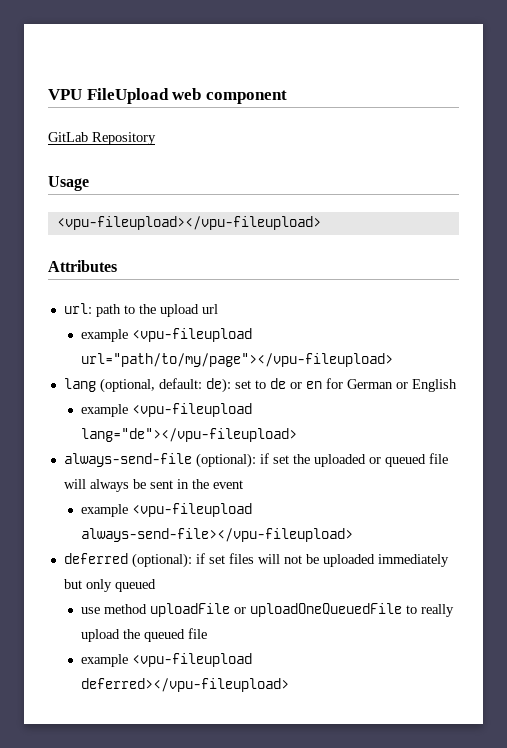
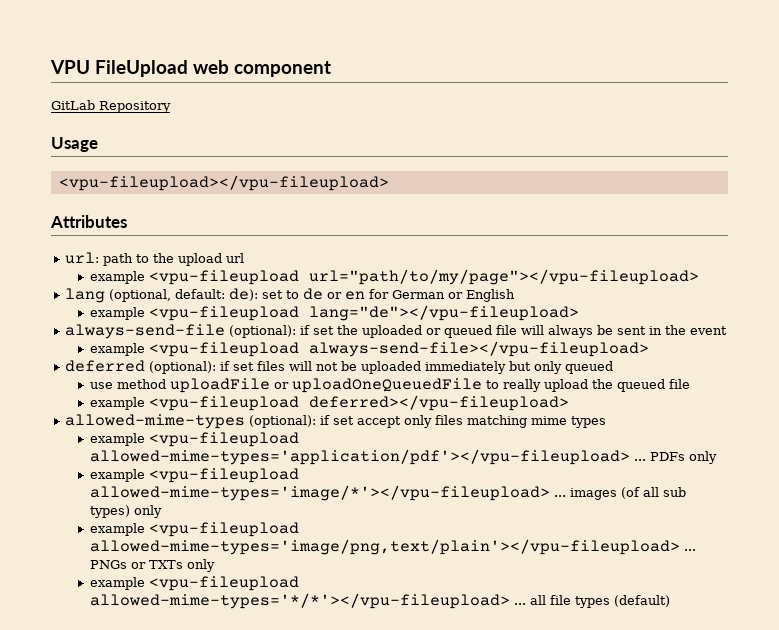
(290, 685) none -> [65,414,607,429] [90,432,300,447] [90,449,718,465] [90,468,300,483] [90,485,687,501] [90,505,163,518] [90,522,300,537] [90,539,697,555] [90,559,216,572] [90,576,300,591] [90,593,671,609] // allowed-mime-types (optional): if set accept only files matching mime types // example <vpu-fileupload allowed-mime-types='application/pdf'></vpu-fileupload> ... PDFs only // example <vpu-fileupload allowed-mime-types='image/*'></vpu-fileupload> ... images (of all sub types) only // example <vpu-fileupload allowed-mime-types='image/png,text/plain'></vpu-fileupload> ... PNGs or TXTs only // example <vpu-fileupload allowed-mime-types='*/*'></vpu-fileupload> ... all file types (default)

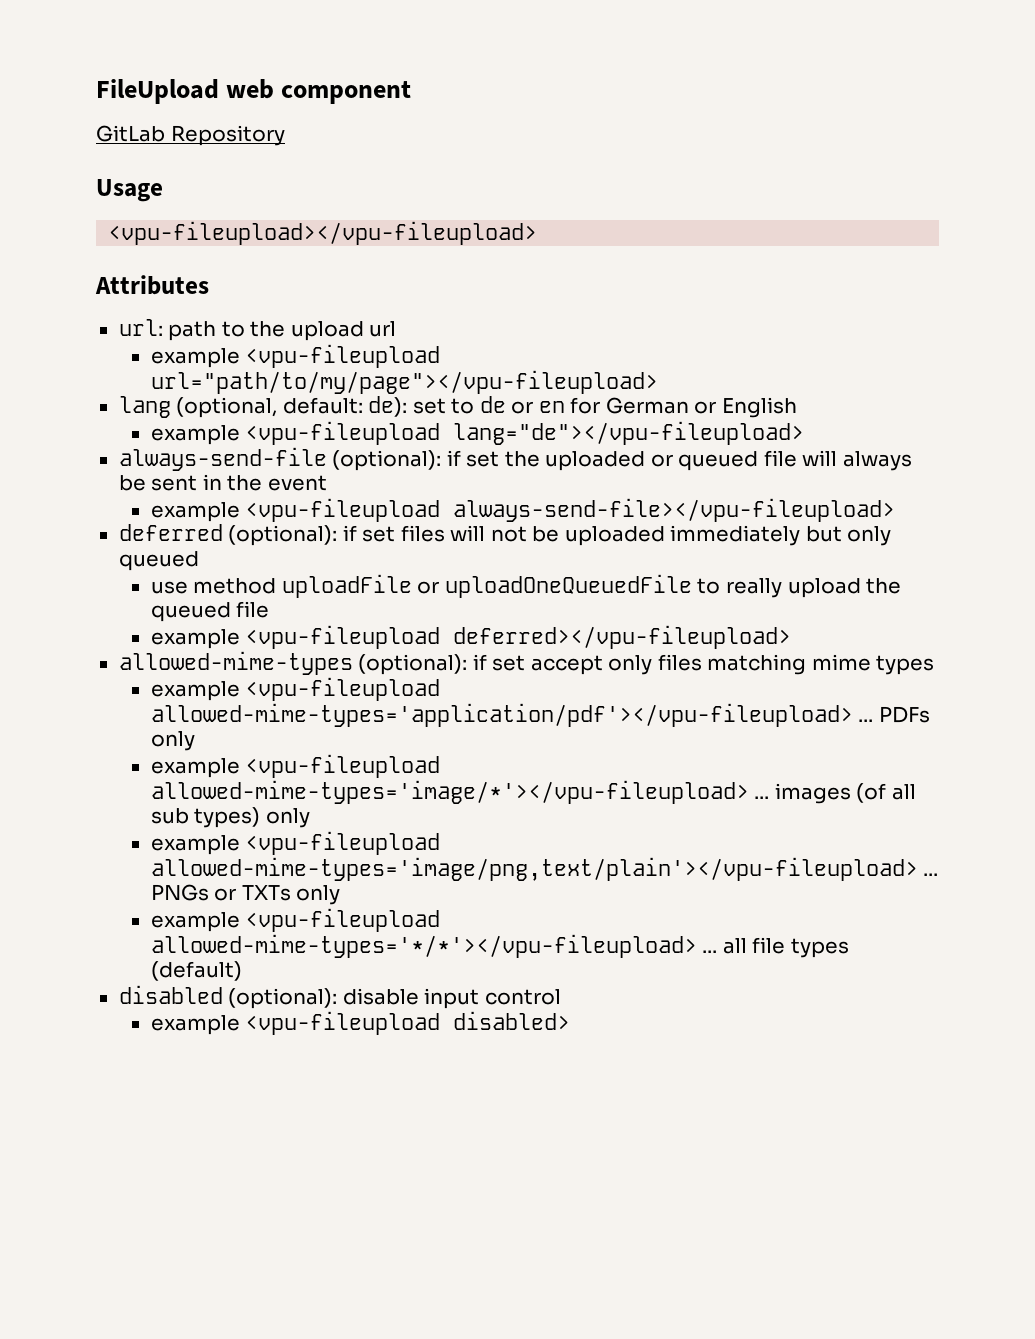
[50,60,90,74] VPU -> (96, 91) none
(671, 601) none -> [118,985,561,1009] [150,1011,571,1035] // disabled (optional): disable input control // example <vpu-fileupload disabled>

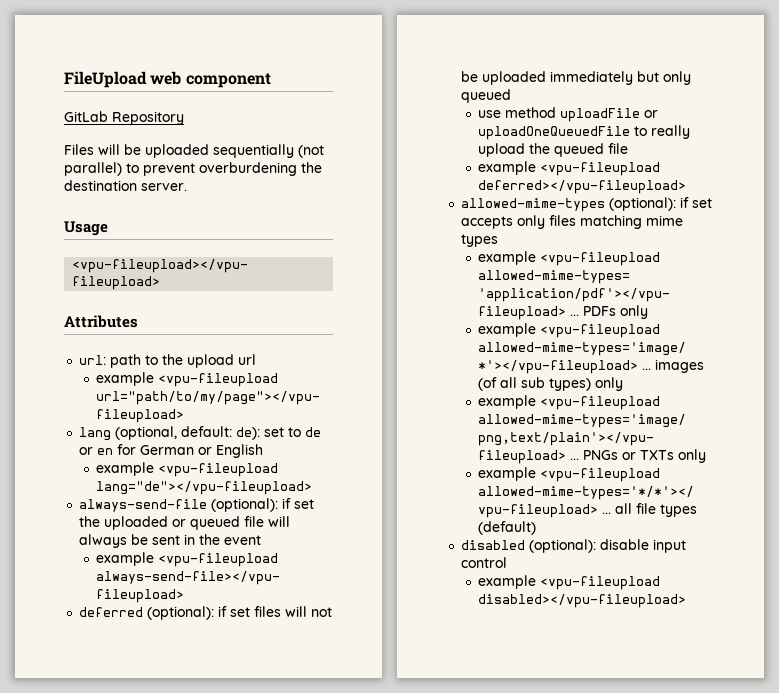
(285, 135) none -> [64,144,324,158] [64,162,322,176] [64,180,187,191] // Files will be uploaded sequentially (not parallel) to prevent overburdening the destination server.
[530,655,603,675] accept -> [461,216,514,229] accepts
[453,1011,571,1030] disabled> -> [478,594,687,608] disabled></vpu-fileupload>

* **What the exercise asks**:
Please copy every line from the entries that includes the word "example".

* **Answer to the exercise**:
(290, 685) none -> [65,414,607,429] [90,432,300,447] [90,449,718,465] [90,468,300,483] [90,485,687,501] [90,505,163,518] [90,522,300,537] [90,539,697,555] [90,559,216,572] [90,576,300,591] [90,593,671,609] // allowed-mime-types (optional): if set accept only files matching mime types // example <vpu-fileupload allowed-mime-types='application/pdf'></vpu-fileupload> ... PDFs only // example <vpu-fileupload allowed-mime-types='image/*'></vpu-fileupload> ... images (of all sub types) only // example <vpu-fileupload allowed-mime-types='image/png,text/plain'></vpu-fileupload> ... PNGs or TXTs only // example <vpu-fileupload allowed-mime-types='*/*'></vpu-fileupload> ... all file types (default)
(671, 601) none -> [118,985,561,1009] [150,1011,571,1035] // disabled (optional): disable input control // example <vpu-fileupload disabled>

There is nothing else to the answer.